→ Work instruction:
In the listing below, locate the lines that hold the string "card". Copy those lines.

→ Exercise input:

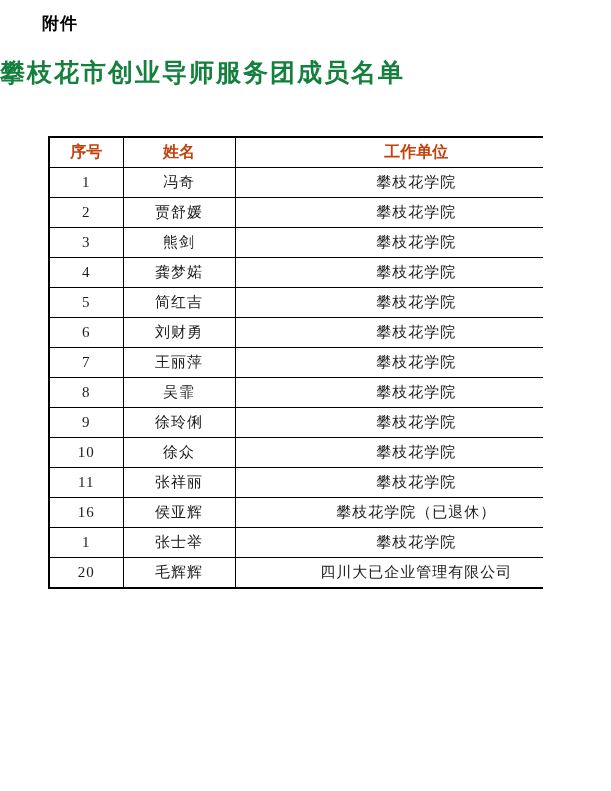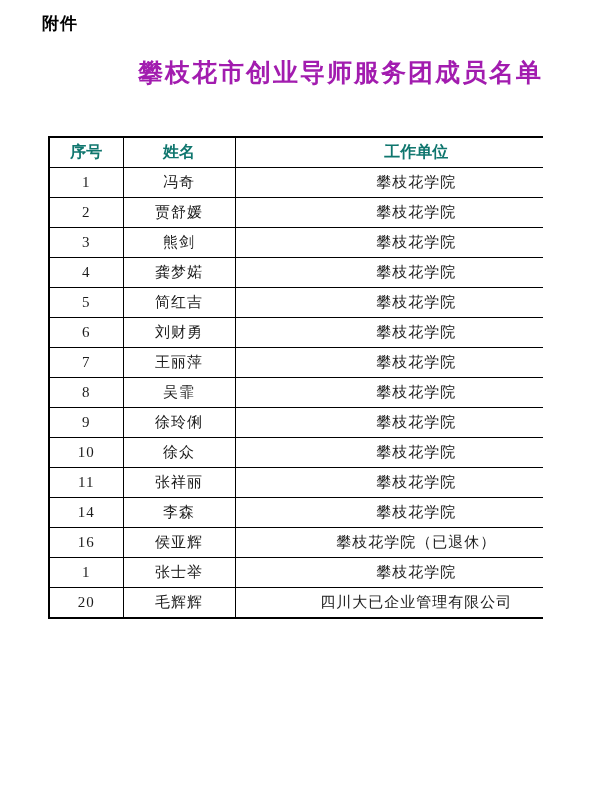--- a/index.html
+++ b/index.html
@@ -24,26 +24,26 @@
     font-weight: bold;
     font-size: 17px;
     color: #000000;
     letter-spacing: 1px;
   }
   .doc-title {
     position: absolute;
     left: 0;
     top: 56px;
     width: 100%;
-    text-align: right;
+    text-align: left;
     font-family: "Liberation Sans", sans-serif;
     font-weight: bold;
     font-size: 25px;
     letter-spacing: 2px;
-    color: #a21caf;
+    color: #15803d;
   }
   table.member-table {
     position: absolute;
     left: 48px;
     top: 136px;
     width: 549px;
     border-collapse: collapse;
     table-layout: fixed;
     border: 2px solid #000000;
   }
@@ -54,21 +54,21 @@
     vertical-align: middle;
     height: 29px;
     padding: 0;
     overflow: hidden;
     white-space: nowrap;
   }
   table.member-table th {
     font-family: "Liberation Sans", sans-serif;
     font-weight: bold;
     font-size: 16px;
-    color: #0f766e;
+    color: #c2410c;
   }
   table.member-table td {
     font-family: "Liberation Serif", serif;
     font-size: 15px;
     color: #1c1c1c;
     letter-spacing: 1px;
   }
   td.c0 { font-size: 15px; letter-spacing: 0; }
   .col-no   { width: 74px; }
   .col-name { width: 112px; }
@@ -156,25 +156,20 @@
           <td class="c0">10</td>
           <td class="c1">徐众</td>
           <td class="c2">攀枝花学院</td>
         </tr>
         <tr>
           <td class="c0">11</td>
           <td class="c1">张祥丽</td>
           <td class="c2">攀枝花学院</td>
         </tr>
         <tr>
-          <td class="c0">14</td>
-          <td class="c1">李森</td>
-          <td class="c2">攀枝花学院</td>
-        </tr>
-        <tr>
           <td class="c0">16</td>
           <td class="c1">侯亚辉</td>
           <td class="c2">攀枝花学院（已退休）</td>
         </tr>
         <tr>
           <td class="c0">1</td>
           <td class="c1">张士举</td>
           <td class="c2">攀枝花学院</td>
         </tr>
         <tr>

--

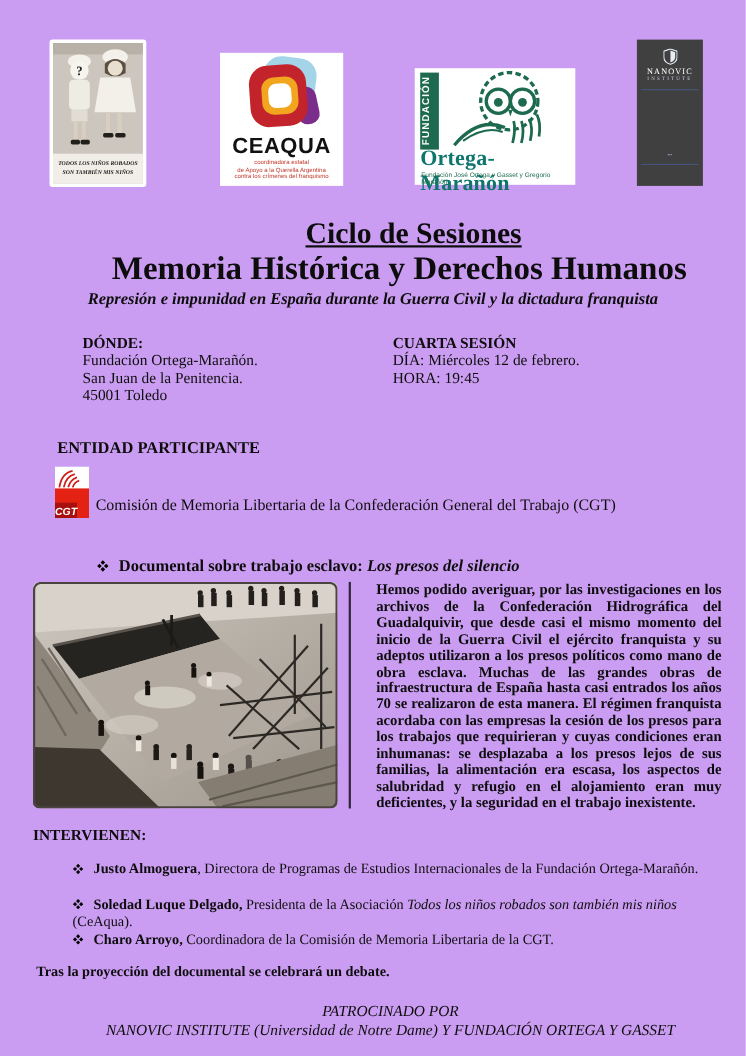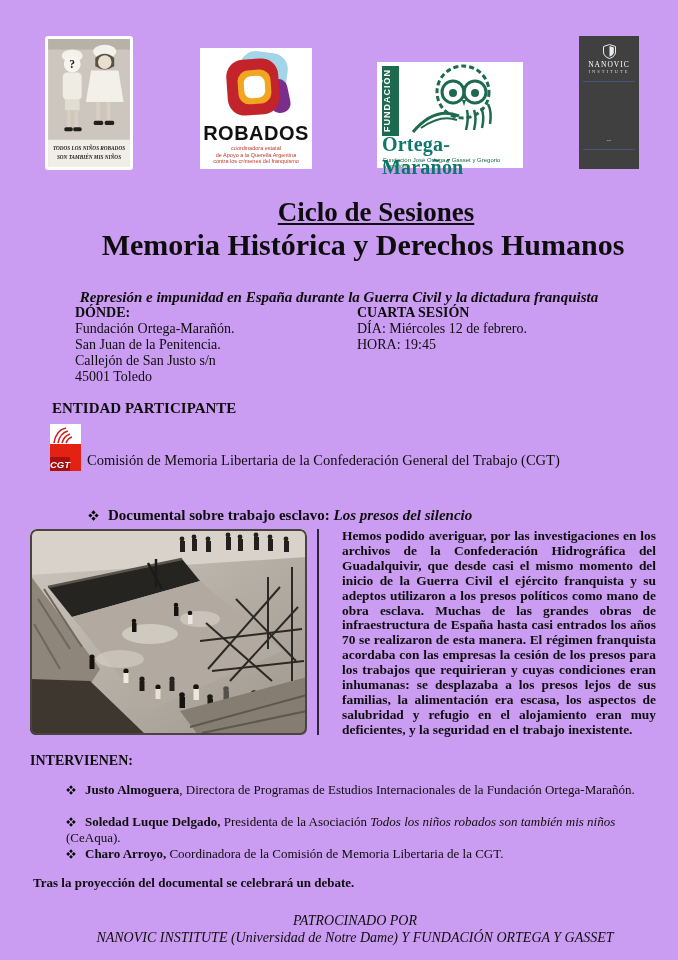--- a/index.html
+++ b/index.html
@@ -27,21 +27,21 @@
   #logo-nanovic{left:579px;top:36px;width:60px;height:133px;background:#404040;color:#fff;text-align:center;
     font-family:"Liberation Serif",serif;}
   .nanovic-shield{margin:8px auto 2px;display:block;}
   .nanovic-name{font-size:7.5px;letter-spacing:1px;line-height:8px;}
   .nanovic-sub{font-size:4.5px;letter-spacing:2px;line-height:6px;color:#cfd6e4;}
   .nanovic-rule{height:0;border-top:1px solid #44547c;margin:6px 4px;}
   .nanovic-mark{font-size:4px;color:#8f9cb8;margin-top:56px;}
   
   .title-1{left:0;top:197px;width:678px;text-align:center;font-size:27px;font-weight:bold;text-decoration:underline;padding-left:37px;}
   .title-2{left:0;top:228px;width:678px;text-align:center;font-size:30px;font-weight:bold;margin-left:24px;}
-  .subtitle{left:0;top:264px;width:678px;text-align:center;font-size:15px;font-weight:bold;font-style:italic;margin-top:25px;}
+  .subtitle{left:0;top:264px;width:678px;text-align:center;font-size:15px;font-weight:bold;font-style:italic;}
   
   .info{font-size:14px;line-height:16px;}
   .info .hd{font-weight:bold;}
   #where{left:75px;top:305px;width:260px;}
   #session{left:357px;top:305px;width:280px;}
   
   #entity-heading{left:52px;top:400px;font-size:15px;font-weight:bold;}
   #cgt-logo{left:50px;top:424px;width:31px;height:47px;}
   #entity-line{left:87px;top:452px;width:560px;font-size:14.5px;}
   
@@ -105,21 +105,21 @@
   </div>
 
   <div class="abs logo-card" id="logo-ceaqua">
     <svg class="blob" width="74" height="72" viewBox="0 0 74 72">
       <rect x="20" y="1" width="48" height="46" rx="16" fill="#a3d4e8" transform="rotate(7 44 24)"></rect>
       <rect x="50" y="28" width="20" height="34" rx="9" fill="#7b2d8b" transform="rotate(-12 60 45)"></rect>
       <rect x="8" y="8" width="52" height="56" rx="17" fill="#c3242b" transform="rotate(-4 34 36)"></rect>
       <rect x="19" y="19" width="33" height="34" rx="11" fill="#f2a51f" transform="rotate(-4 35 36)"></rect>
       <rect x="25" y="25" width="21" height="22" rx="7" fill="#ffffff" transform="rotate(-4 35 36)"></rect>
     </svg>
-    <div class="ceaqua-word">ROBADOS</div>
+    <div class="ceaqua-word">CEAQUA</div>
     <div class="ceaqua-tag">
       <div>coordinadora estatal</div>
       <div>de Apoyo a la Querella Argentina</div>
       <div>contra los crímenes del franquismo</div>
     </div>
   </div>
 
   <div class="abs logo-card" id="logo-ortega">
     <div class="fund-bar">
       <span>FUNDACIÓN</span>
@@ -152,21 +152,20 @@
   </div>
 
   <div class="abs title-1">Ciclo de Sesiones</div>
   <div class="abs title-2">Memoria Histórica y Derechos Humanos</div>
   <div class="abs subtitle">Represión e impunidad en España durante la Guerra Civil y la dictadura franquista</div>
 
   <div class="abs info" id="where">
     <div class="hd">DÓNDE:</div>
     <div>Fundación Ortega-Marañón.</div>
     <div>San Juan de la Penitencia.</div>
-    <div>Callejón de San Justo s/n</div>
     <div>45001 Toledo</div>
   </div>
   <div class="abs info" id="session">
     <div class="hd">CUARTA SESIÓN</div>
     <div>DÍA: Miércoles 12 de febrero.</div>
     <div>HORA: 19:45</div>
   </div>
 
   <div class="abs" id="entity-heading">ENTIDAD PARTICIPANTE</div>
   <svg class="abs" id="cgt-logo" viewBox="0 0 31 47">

→ Task result:
   <div class="abs logo-card" id="logo-ceaqua">
   <div class="abs logo-card" id="logo-ortega">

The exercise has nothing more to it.